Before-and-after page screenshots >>
=== Section Start ===
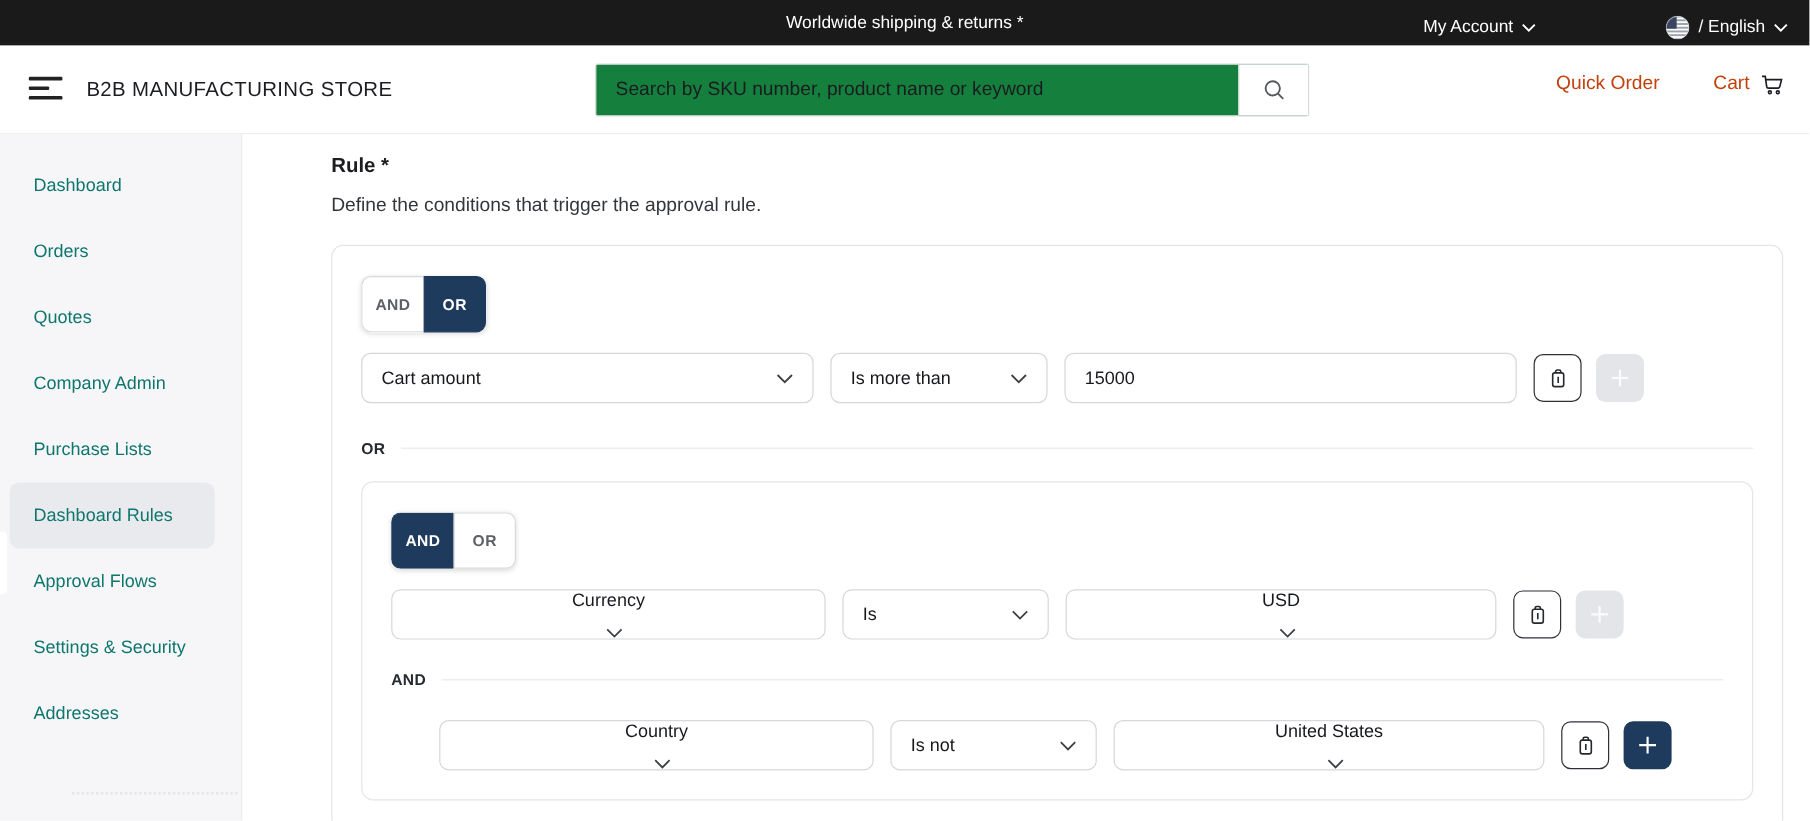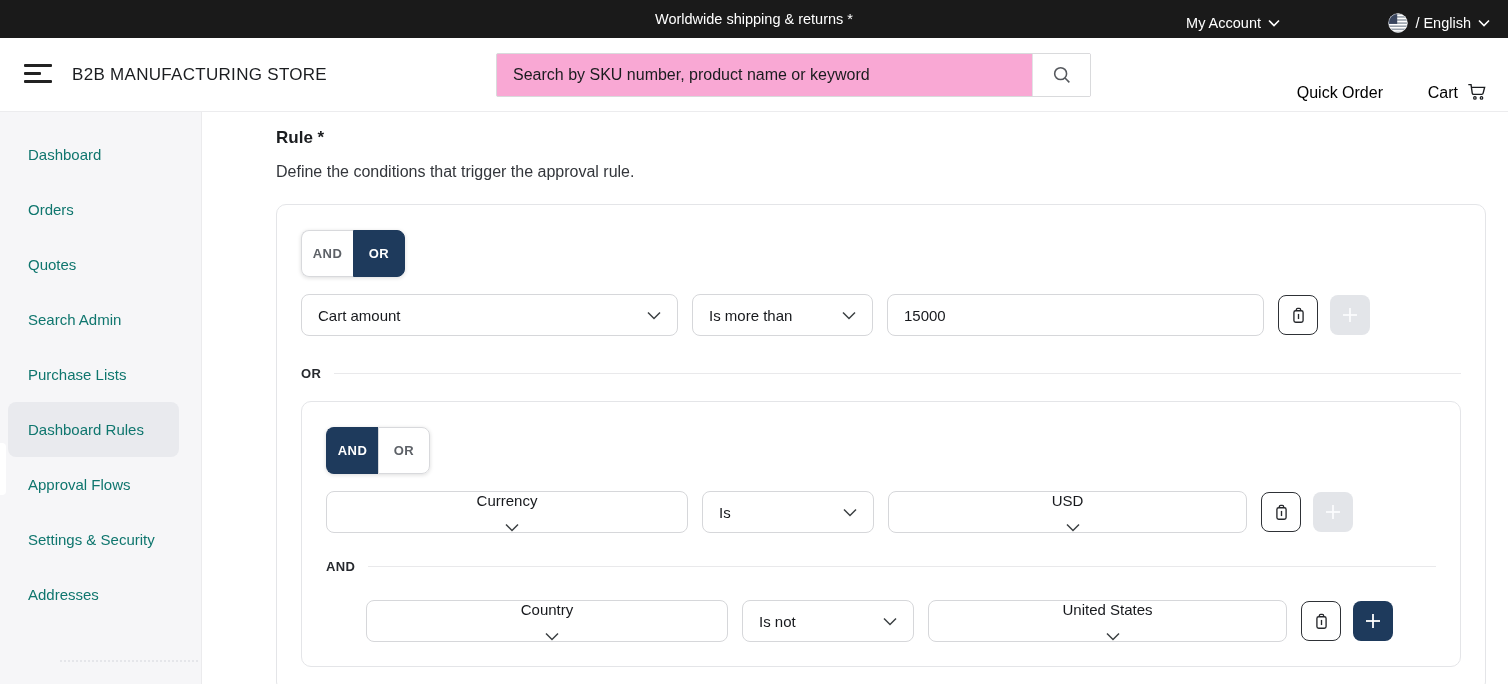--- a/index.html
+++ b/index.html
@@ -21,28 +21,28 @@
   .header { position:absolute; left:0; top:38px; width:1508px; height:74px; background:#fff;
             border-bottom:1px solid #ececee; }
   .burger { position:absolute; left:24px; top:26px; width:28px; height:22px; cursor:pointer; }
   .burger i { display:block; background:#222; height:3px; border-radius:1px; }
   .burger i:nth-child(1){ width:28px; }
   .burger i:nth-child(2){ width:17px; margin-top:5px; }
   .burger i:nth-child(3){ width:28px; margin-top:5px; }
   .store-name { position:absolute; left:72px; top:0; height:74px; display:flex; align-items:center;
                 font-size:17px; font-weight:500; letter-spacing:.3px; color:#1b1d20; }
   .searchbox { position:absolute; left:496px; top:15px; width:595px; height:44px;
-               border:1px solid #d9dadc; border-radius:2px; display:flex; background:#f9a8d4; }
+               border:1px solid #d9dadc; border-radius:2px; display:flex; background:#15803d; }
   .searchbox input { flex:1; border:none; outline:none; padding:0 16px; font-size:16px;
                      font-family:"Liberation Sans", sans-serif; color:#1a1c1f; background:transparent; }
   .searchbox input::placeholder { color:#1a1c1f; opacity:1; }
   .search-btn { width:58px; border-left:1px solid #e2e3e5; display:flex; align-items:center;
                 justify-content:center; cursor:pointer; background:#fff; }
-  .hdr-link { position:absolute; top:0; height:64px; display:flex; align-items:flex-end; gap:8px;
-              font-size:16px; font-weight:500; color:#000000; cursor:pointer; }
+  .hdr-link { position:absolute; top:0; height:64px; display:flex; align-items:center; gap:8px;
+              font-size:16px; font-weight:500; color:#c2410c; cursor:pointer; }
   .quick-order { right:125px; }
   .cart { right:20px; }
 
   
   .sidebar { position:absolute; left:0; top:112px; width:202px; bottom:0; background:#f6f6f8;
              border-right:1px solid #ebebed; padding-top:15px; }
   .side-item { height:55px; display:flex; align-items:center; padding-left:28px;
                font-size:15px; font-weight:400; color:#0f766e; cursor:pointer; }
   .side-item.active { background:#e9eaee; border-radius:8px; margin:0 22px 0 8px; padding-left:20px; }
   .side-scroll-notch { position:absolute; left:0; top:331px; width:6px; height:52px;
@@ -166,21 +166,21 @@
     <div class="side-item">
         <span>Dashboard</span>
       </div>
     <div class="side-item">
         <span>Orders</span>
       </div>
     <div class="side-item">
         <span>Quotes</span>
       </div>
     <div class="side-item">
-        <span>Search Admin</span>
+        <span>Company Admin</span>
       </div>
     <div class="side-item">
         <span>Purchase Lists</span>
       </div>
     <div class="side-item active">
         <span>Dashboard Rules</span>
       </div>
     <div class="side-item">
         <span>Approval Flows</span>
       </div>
=== Section End ===
Task >>
Tally the lines above that contain "child"; give only the number.

Task answer >>
3